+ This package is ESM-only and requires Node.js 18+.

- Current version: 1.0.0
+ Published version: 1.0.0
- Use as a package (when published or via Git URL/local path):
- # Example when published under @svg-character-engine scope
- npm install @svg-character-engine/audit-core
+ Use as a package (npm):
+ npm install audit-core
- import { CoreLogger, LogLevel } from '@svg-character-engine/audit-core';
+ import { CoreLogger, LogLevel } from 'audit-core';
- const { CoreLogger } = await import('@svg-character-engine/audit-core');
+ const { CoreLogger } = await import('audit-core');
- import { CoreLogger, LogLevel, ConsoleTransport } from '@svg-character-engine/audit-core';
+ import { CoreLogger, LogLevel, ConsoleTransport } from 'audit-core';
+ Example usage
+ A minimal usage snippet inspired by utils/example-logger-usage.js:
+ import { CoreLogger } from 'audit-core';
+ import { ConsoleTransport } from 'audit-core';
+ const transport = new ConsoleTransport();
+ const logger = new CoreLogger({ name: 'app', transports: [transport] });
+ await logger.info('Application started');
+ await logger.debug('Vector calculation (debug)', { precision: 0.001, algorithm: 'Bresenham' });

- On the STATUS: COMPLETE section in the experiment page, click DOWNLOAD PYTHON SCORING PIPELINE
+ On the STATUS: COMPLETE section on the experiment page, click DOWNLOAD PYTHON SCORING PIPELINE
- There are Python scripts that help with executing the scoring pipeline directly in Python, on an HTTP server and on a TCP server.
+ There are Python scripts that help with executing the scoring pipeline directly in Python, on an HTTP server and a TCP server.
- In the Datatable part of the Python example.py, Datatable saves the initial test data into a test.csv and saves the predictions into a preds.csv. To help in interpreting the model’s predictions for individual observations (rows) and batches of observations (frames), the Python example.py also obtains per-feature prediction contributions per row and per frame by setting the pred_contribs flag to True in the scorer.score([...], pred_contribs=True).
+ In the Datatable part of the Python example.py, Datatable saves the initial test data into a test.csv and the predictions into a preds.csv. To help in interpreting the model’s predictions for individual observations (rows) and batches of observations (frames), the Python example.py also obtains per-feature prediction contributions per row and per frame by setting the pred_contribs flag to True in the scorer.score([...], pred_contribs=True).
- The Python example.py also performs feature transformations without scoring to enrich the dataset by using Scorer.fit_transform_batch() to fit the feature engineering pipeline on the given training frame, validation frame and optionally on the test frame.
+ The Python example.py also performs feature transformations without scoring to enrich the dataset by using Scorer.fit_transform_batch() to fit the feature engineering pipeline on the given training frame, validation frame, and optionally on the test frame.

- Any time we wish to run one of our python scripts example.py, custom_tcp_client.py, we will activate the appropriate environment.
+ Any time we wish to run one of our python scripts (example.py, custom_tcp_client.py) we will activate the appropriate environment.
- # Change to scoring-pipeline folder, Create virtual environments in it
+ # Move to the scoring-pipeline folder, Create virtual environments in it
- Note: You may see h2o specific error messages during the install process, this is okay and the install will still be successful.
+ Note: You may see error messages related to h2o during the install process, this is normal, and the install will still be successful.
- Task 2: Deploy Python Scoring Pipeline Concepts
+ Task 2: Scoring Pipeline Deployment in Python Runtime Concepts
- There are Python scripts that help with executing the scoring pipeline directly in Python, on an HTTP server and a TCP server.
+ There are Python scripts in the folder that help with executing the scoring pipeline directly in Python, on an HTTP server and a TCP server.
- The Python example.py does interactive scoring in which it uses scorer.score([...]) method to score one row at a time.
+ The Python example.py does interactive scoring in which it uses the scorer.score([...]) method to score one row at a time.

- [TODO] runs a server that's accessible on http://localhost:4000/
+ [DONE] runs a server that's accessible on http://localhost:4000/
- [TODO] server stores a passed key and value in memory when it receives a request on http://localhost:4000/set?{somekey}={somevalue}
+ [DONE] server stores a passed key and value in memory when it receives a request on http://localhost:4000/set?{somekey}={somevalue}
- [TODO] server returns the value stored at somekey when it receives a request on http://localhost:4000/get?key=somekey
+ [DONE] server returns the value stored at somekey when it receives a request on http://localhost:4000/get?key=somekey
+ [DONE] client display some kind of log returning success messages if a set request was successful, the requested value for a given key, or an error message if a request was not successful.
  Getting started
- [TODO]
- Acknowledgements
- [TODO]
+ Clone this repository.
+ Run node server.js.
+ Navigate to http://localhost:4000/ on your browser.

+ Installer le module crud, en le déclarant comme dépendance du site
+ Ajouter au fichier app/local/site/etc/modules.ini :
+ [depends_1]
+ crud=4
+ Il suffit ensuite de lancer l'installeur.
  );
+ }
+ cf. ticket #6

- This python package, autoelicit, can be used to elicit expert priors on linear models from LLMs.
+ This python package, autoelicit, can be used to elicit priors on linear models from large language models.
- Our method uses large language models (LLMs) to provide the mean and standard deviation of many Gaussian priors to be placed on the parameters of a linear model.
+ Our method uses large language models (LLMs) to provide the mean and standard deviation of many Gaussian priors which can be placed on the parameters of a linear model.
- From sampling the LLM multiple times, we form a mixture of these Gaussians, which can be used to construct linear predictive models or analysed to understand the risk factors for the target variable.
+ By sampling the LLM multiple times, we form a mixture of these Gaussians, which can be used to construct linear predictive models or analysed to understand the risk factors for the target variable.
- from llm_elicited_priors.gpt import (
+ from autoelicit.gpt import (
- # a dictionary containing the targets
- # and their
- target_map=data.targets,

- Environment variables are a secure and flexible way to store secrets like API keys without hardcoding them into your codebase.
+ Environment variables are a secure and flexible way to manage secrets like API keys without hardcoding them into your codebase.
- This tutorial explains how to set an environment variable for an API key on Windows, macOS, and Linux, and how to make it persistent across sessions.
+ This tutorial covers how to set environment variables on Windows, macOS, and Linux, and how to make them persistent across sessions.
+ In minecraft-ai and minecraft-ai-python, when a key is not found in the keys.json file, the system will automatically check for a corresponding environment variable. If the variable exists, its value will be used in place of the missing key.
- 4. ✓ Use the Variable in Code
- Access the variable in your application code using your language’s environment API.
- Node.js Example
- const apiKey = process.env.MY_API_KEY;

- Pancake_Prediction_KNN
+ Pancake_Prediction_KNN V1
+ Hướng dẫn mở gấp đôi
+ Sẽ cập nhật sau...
-------------------------
Output should match, line for line, the stretch of the material above from the line holding "[DONE] server returns" through the line holding "Run node server.js.".

+ [DONE] server returns the value stored at somekey when it receives a request on http://localhost:4000/get?key=somekey
+ [DONE] client display some kind of log returning success messages if a set request was successful, the requested value for a given key, or an error message if a request was not successful.
  Getting started
- [TODO]
- Acknowledgements
- [TODO]
+ Clone this repository.
+ Run node server.js.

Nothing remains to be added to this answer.